*TASK DETAILS*: Find the string "span" in the listing and report every line that has it.

*AVAILABLE RECORDS*:
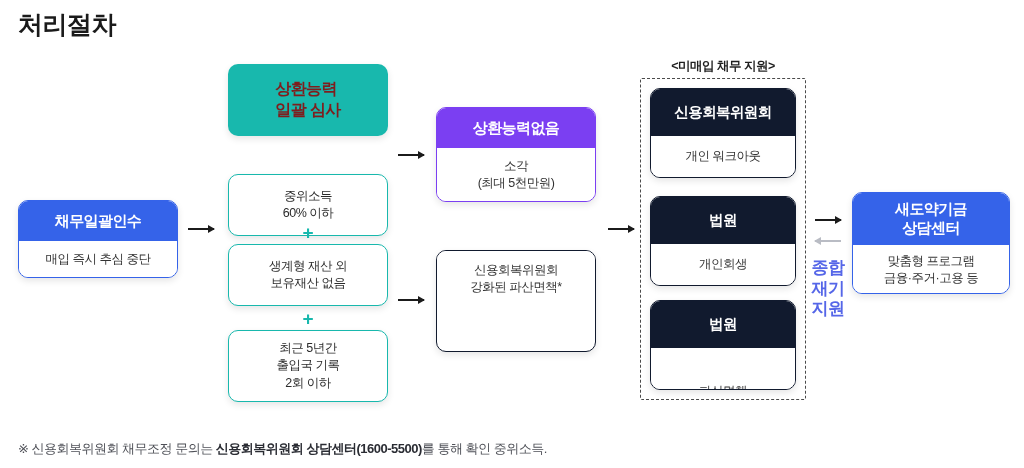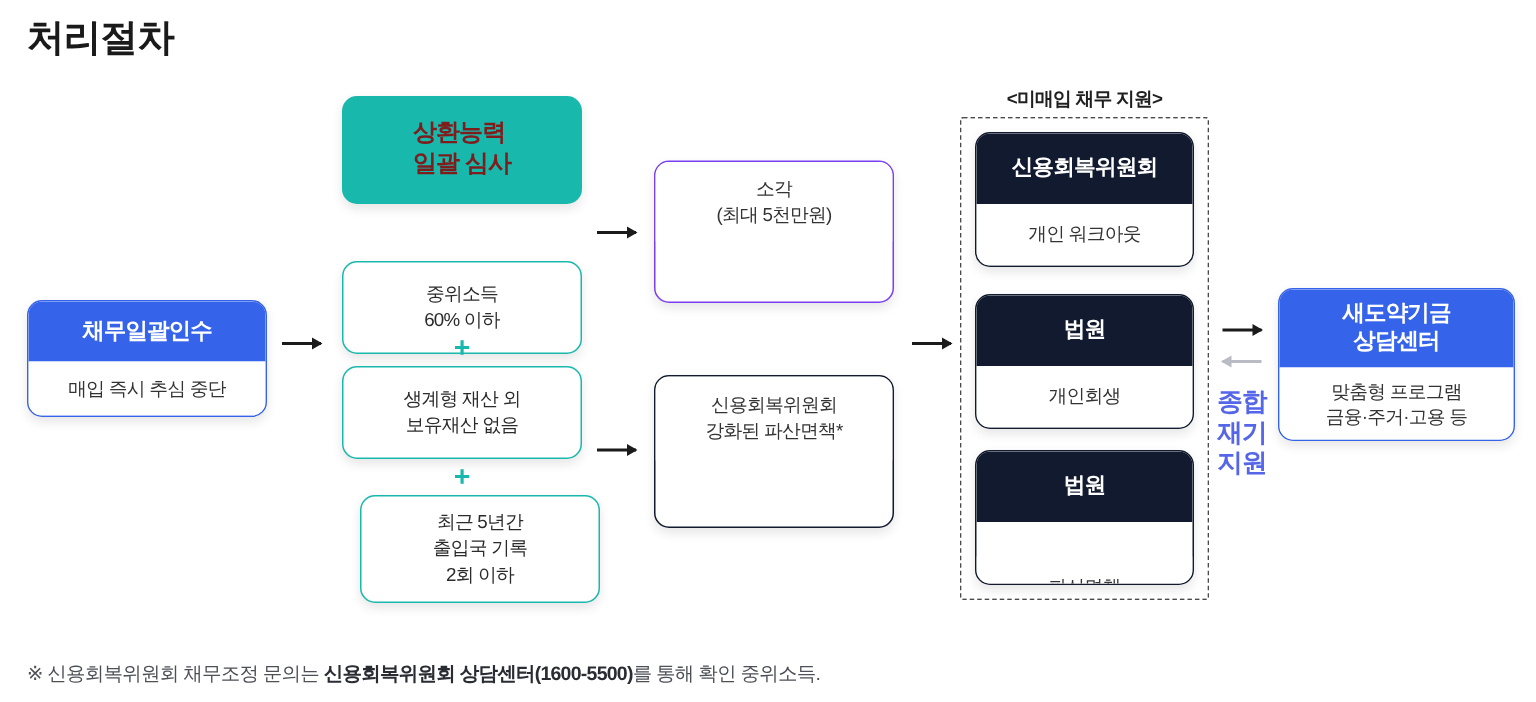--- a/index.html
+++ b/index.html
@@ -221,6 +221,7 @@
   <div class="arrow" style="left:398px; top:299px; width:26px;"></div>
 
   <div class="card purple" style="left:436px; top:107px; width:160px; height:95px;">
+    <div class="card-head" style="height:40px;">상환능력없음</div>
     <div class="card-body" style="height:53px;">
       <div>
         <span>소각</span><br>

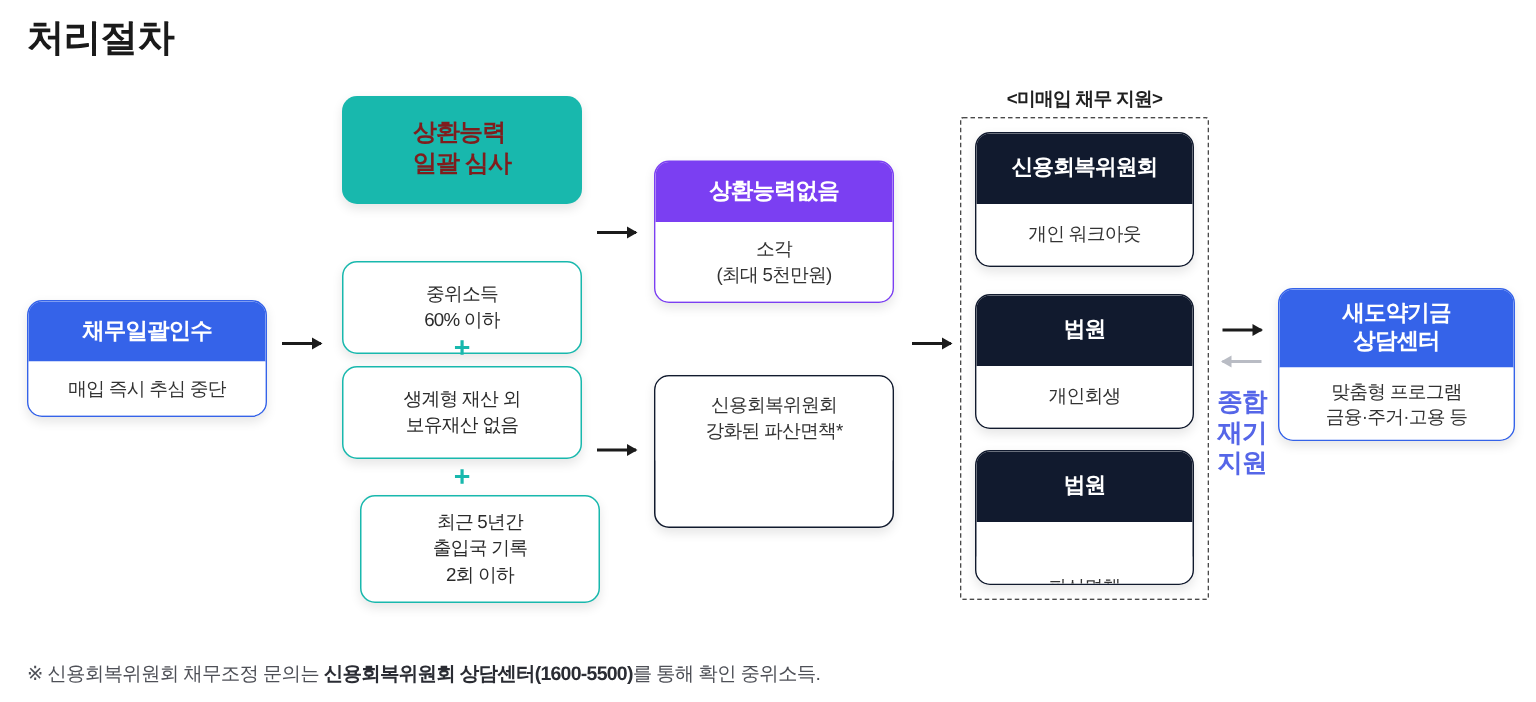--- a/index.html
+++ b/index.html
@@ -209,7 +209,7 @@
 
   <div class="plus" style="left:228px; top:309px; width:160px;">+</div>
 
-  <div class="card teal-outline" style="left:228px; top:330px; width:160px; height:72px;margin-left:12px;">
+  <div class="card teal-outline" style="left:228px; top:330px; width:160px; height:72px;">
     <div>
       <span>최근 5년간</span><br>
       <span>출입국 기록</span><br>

*RESPONSE BELOW*:
         <span>소각</span><br>
       <span>최근 5년간</span><br>
       <span>출입국 기록</span><br>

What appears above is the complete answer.